- WHAT TO DO:
Set down the listing below verbatim, but only from its first line through the line containing "total: 4046.13 -> 3899.47".

□ □ □

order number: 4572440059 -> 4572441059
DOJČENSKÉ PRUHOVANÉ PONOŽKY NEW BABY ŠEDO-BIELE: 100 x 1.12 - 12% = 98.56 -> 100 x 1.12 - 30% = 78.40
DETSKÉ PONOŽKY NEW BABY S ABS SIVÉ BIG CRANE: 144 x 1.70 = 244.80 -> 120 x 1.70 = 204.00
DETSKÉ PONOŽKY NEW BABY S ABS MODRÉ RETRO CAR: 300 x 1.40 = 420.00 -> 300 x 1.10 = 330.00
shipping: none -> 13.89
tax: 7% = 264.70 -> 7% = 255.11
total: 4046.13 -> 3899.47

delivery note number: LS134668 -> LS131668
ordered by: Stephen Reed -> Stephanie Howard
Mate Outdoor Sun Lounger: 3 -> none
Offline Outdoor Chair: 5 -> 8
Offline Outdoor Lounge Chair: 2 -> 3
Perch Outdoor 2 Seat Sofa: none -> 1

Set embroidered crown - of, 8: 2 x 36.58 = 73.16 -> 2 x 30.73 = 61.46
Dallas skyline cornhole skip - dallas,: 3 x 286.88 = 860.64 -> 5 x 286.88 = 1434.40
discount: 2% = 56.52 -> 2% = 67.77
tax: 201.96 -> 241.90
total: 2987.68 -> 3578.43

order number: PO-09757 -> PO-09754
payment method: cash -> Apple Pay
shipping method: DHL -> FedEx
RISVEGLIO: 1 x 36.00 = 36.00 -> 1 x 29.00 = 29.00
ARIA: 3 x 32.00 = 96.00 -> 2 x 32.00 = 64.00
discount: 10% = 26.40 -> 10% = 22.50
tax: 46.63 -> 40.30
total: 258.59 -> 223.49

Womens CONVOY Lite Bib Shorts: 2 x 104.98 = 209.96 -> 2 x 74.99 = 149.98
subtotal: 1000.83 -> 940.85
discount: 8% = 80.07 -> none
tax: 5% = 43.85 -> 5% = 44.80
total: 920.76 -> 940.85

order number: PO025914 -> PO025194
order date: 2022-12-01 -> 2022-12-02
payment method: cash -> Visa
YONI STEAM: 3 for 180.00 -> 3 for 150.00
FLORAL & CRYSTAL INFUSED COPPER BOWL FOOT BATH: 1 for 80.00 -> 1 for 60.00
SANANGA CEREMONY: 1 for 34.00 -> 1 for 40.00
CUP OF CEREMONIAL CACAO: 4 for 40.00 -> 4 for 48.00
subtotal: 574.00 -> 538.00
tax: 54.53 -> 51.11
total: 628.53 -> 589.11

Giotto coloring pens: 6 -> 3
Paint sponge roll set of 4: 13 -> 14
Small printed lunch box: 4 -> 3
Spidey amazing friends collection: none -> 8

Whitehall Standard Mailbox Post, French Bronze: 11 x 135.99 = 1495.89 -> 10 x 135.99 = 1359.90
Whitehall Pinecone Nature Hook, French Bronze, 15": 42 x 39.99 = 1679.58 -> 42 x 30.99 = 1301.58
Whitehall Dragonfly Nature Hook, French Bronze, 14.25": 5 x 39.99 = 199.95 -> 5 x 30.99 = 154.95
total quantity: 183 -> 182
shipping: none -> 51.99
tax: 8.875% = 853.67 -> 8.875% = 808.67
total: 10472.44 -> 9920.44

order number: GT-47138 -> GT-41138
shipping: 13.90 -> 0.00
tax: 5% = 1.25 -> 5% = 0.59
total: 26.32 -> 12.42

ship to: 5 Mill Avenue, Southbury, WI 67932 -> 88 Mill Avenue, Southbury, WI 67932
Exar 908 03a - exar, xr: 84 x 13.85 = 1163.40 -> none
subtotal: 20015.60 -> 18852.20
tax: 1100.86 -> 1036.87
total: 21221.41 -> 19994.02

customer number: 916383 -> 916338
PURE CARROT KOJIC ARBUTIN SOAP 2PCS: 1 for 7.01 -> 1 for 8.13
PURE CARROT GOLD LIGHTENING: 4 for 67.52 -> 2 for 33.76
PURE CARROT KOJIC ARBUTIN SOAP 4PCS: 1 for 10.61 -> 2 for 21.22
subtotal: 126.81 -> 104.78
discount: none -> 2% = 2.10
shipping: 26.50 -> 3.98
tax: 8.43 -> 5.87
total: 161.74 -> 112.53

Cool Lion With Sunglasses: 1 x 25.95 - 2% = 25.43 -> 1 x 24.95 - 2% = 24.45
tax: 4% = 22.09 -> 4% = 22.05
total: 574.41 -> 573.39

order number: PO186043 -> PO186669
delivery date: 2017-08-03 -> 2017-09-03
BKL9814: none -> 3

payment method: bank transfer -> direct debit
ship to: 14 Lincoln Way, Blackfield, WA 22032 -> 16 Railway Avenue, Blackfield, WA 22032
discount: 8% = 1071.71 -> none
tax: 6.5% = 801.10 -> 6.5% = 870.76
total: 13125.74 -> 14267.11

□ □ □

- WRITTEN ANSWER:
order number: 4572440059 -> 4572441059
DOJČENSKÉ PRUHOVANÉ PONOŽKY NEW BABY ŠEDO-BIELE: 100 x 1.12 - 12% = 98.56 -> 100 x 1.12 - 30% = 78.40
DETSKÉ PONOŽKY NEW BABY S ABS SIVÉ BIG CRANE: 144 x 1.70 = 244.80 -> 120 x 1.70 = 204.00
DETSKÉ PONOŽKY NEW BABY S ABS MODRÉ RETRO CAR: 300 x 1.40 = 420.00 -> 300 x 1.10 = 330.00
shipping: none -> 13.89
tax: 7% = 264.70 -> 7% = 255.11
total: 4046.13 -> 3899.47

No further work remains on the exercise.